---
title: LLM Assessment Explorer
emoji: 🫣
colorFrom: purple
colorTo: indigo
sdk: docker
app_port: 7860
pinned: false
license: apache-2.0
short_description: LLM moderation profiles and judges classification
datasets:
  - PITTI/speechmap-questions
  - PITTI/speechmap-responses-v3
  - PITTI/speechmap-assessments-v3
---

# LLM Assessment Explorer

[Speechmap-judges Demo](https://github.com/user-attachments/assets/f94f0ef9-7ad6-419d-823a-56e828061092)

An interactive TypeScript app for exploring and comparing differences in Large Language Model (LLM) assessments.

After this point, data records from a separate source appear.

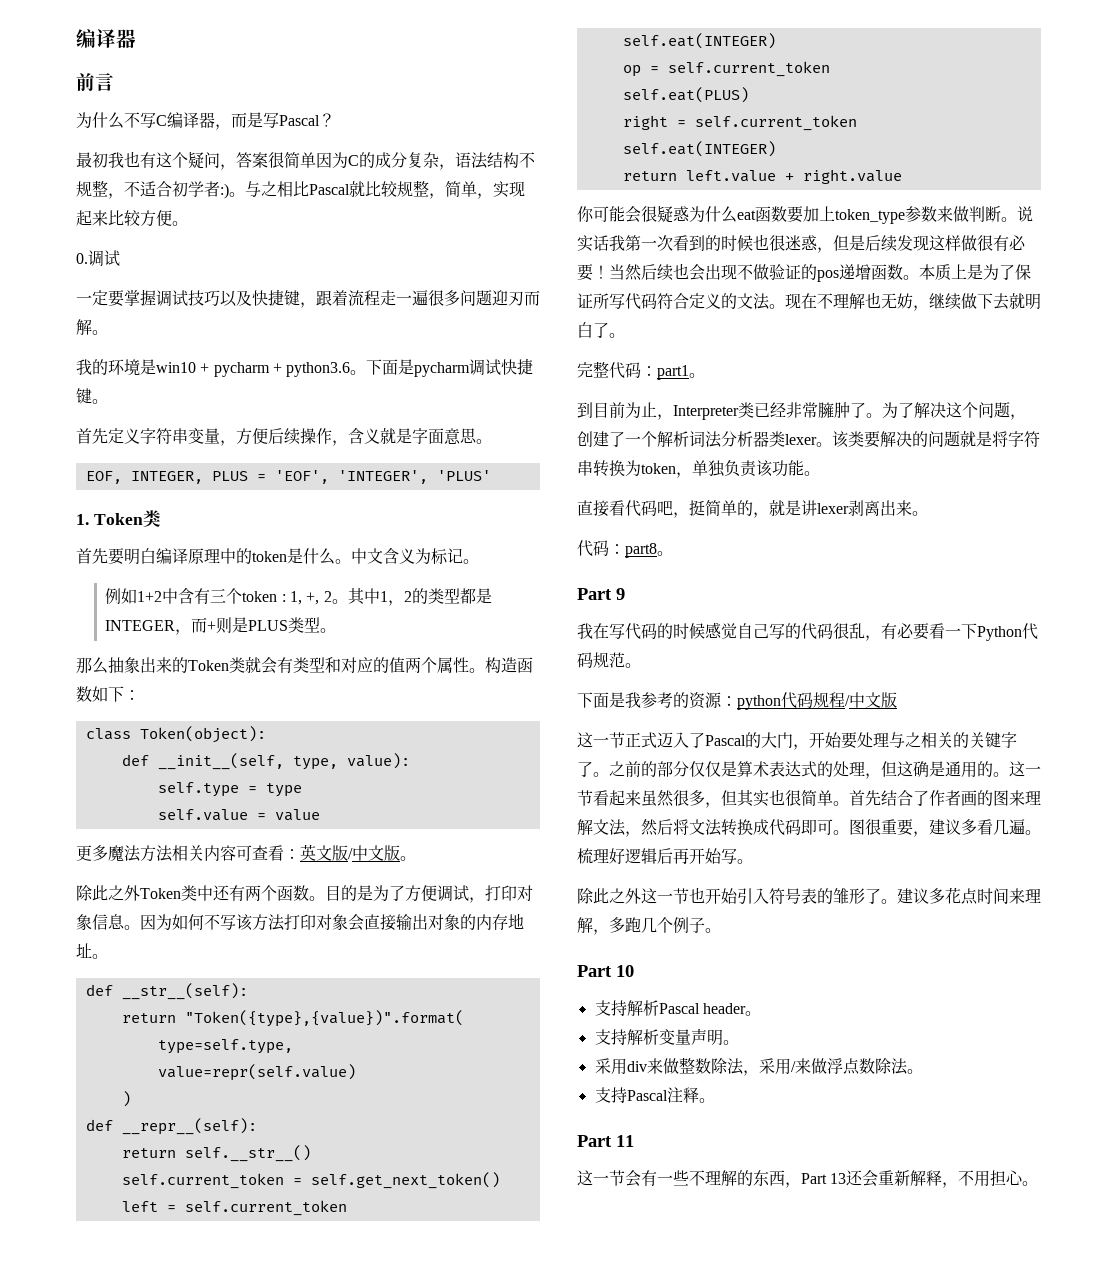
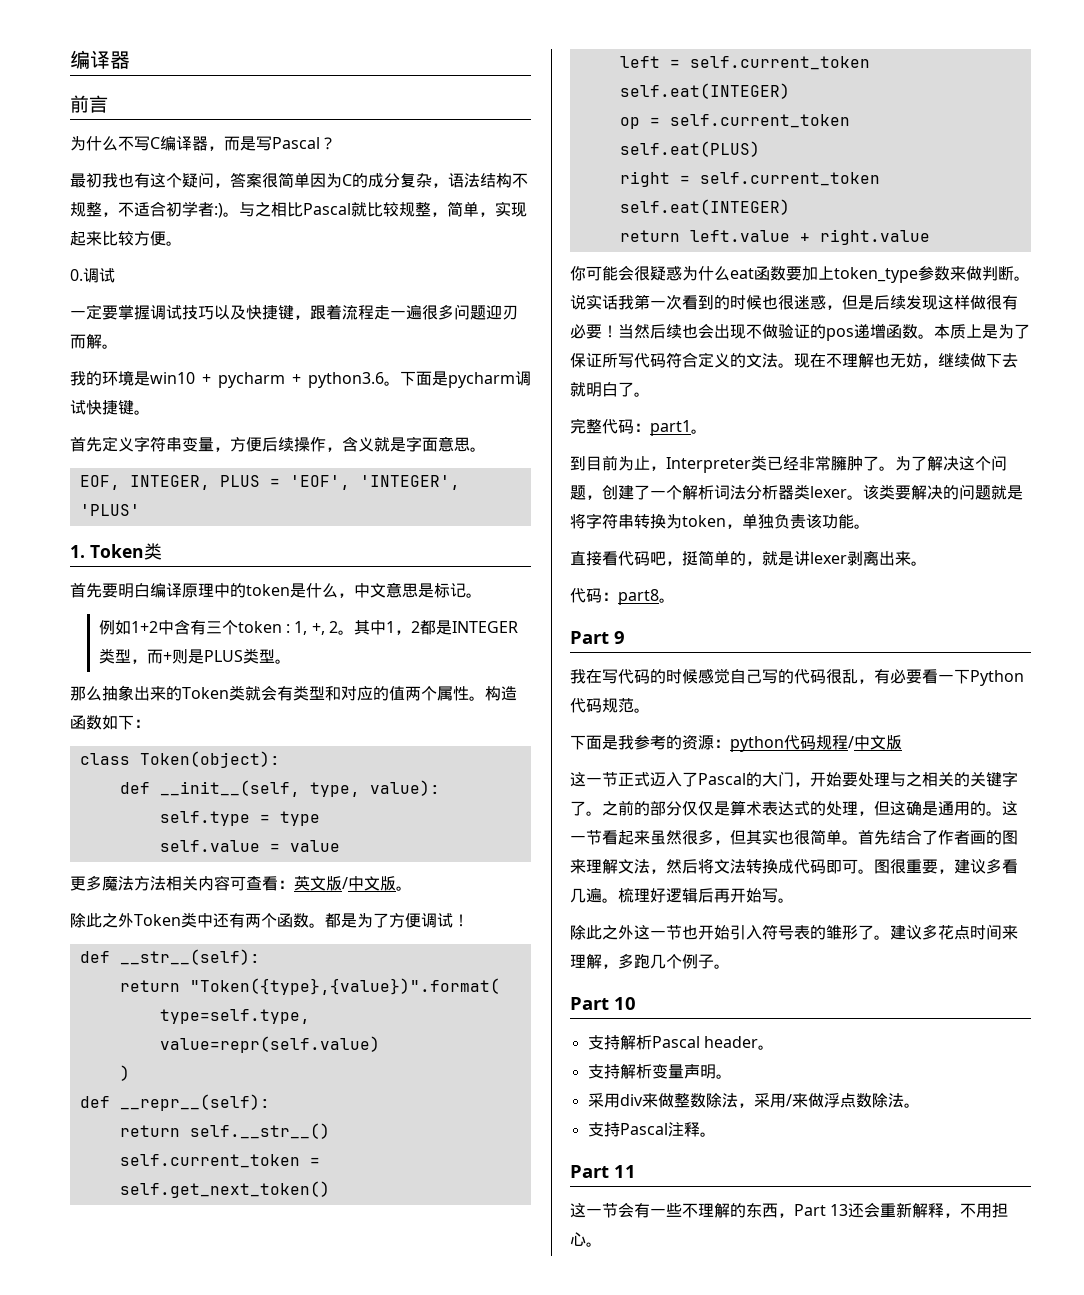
[335,548,431,564] 。中文含义为 -> [338,582,434,598] ，中文意思是
[411,588,460,604] 的类型 -> (420, 627) none
(176, 625) none -> [98,648,131,664] 类型
[325,885,357,901] 目的 -> [325,913,341,928] 都
[469,885,533,903] [76,913,524,931] [76,943,108,959] ，打印对象信息。因为如何不写该方法打印对象会直接输出对象的内存地址。 -> [453,914,469,927] ！

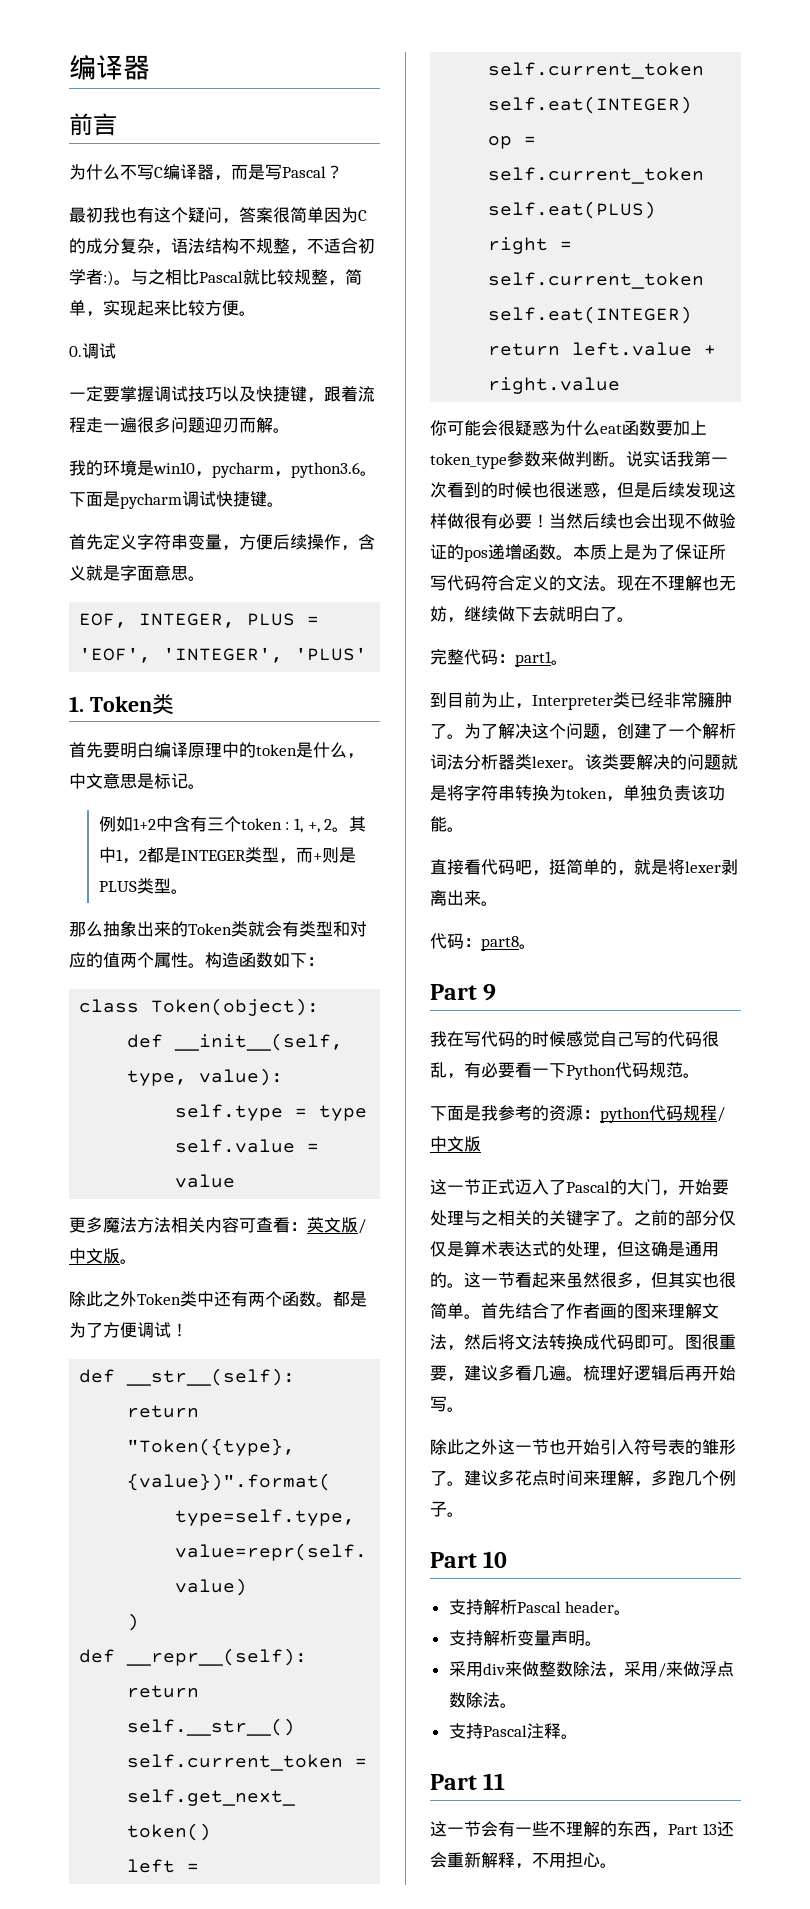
[202,372,301,388] + pycharm + -> [195,462,291,478] ，pycharm，
[794,551,810,566] 讲 -> [668,859,685,875] 将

This tool helps visualize how different "judge" models classify the same LLM-generated responses, providing deep insights into inter-rater reliability and model behavior.

### Core Features

*   **Compare Any Two Judges**: Select any two LLM judges from the dataset to compare their assessments side-by-side.
*   **Filter by Theme**: Narrow down the analysis to specific topics or domains by filtering by question theme.
*   **Sankey Chart**: Visualize the reclassification flow, showing how assessments from Judge 1 are categorized by Judge 2.
*   **Transition Matrix (Heatmap)**: Get a clear, at-a-glance overview of agreement and disagreement between the two selected judges.
*   **Drill-Down to Details**: Click on any chart element to inspect the specific items, including the original question, the LLM's response, and the detailed analysis from both judges.

## Speechmap Data

This application explores datasets derived from xlr8harder's [Speechmap](https://speechmap.ai/) and [llm-compliance](https://github.com/xlr8harder/llm-compliance) projects. The data has been indexed and aggregated for efficient exploration.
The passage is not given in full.